Stored items
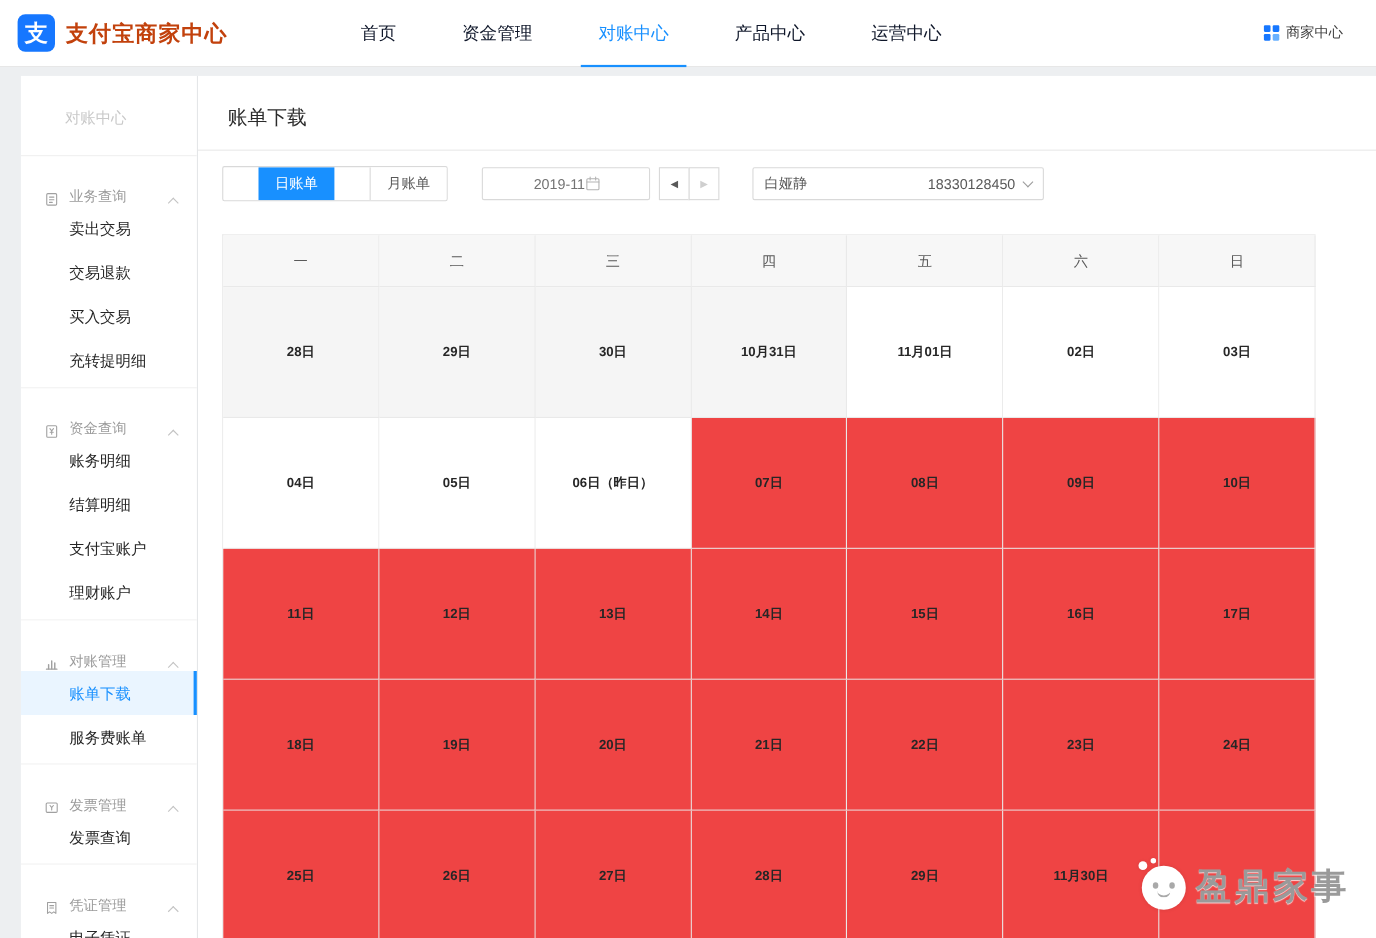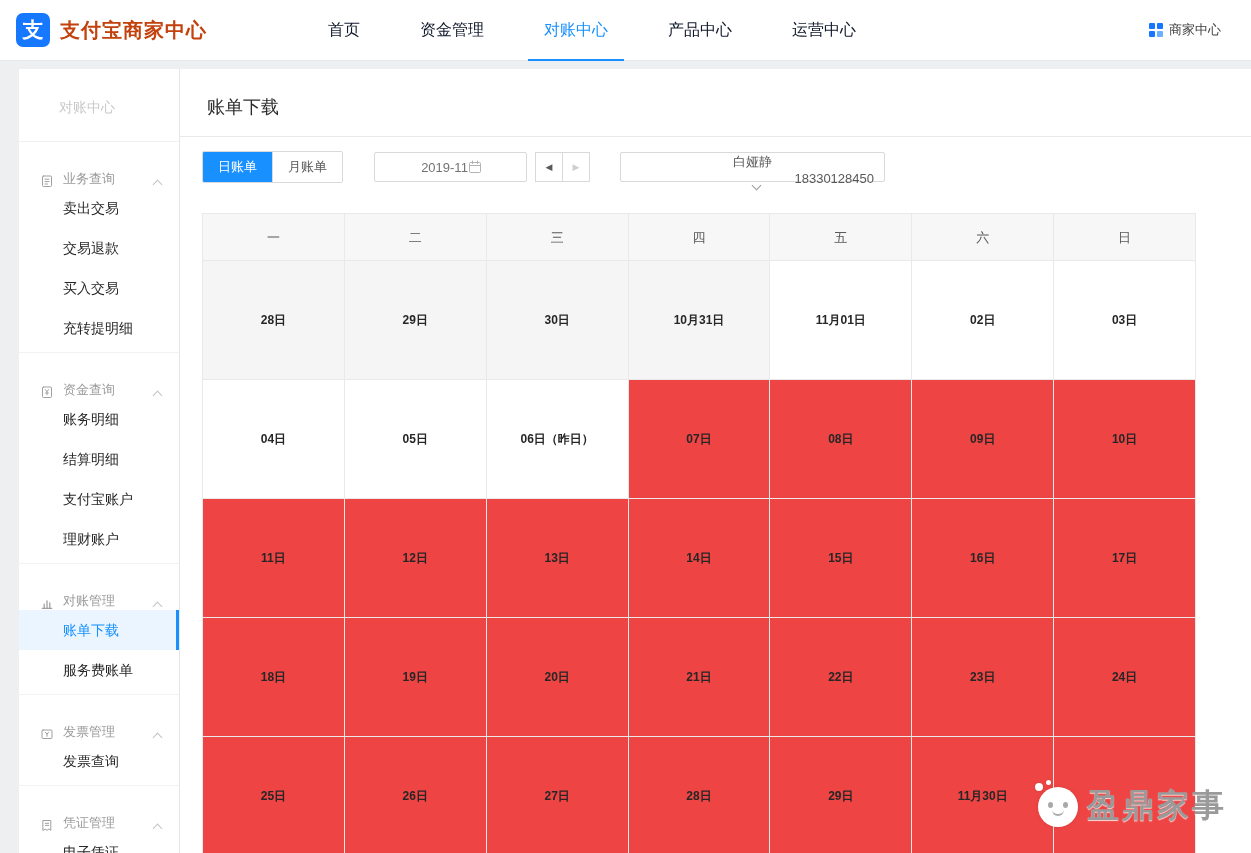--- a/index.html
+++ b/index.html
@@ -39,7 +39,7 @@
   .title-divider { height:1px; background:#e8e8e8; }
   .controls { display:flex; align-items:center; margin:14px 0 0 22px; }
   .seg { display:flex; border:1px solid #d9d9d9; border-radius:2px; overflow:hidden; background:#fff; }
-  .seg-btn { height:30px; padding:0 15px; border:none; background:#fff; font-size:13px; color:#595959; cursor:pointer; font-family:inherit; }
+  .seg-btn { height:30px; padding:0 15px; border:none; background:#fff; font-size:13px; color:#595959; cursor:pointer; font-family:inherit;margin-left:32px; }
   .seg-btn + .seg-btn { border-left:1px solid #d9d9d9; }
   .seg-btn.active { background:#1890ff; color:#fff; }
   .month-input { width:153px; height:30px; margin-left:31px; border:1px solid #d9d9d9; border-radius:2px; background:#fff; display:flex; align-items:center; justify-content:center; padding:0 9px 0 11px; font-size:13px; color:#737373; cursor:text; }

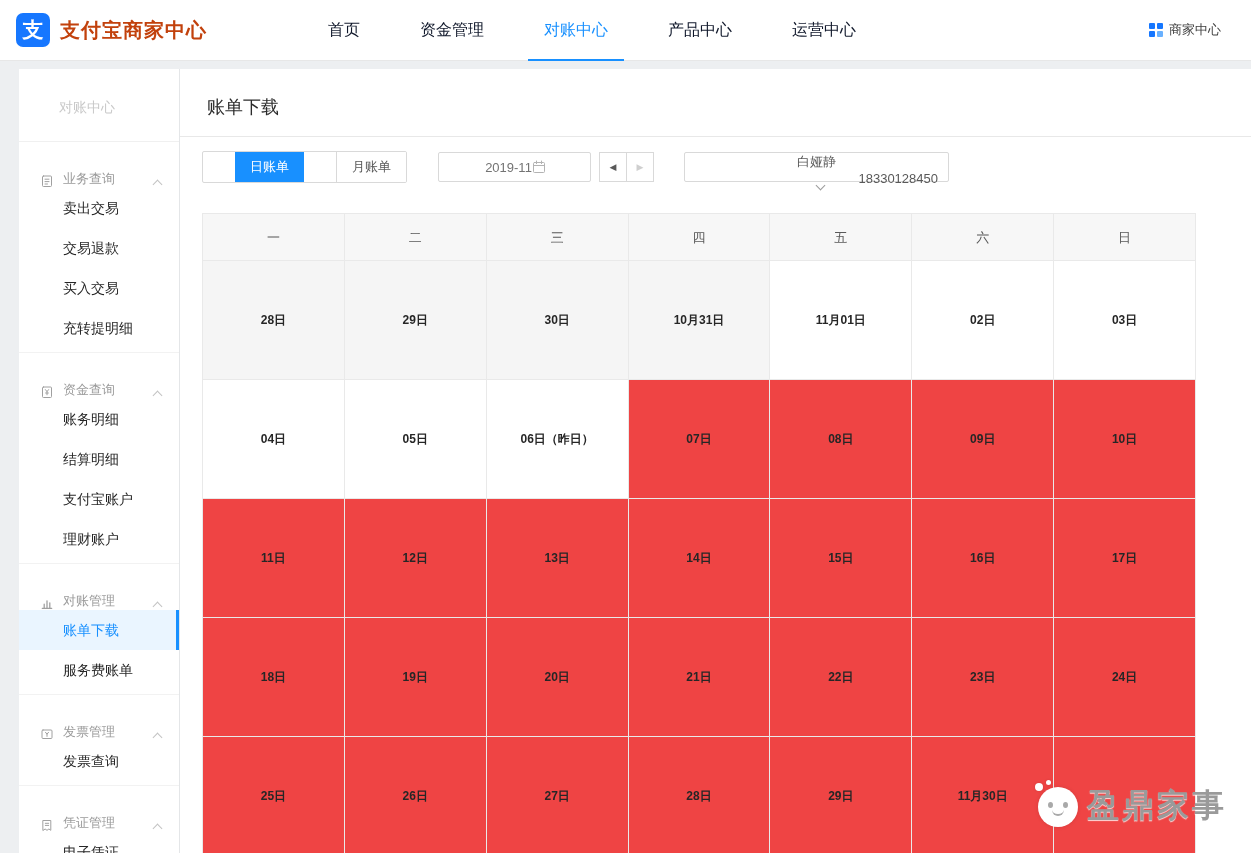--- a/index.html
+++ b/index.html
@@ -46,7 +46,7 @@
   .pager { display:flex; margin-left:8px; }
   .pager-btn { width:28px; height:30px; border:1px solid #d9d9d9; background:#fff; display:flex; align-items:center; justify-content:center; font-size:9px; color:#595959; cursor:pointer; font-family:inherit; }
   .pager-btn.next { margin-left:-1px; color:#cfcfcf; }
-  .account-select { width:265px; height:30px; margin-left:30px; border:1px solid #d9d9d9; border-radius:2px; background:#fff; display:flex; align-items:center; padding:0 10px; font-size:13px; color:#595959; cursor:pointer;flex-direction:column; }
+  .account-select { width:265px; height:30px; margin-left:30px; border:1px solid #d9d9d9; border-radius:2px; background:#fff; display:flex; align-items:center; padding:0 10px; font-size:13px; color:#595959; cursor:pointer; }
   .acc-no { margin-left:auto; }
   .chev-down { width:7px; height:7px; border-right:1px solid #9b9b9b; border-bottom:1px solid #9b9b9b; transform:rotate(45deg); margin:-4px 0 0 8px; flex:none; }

▸ **INSTRUCTIONS TO FOLLOW**
Pull out every line of the records above that contains the word "inherit".

▸ **SOLUTION BELOW**
-  .seg-btn { height:30px; padding:0 15px; border:none; background:#fff; font-size:13px; color:#595959; cursor:pointer; font-family:inherit; }
+  .seg-btn { height:30px; padding:0 15px; border:none; background:#fff; font-size:13px; color:#595959; cursor:pointer; font-family:inherit;margin-left:32px; }
   .pager-btn { width:28px; height:30px; border:1px solid #d9d9d9; background:#fff; display:flex; align-items:center; justify-content:center; font-size:9px; color:#595959; cursor:pointer; font-family:inherit; }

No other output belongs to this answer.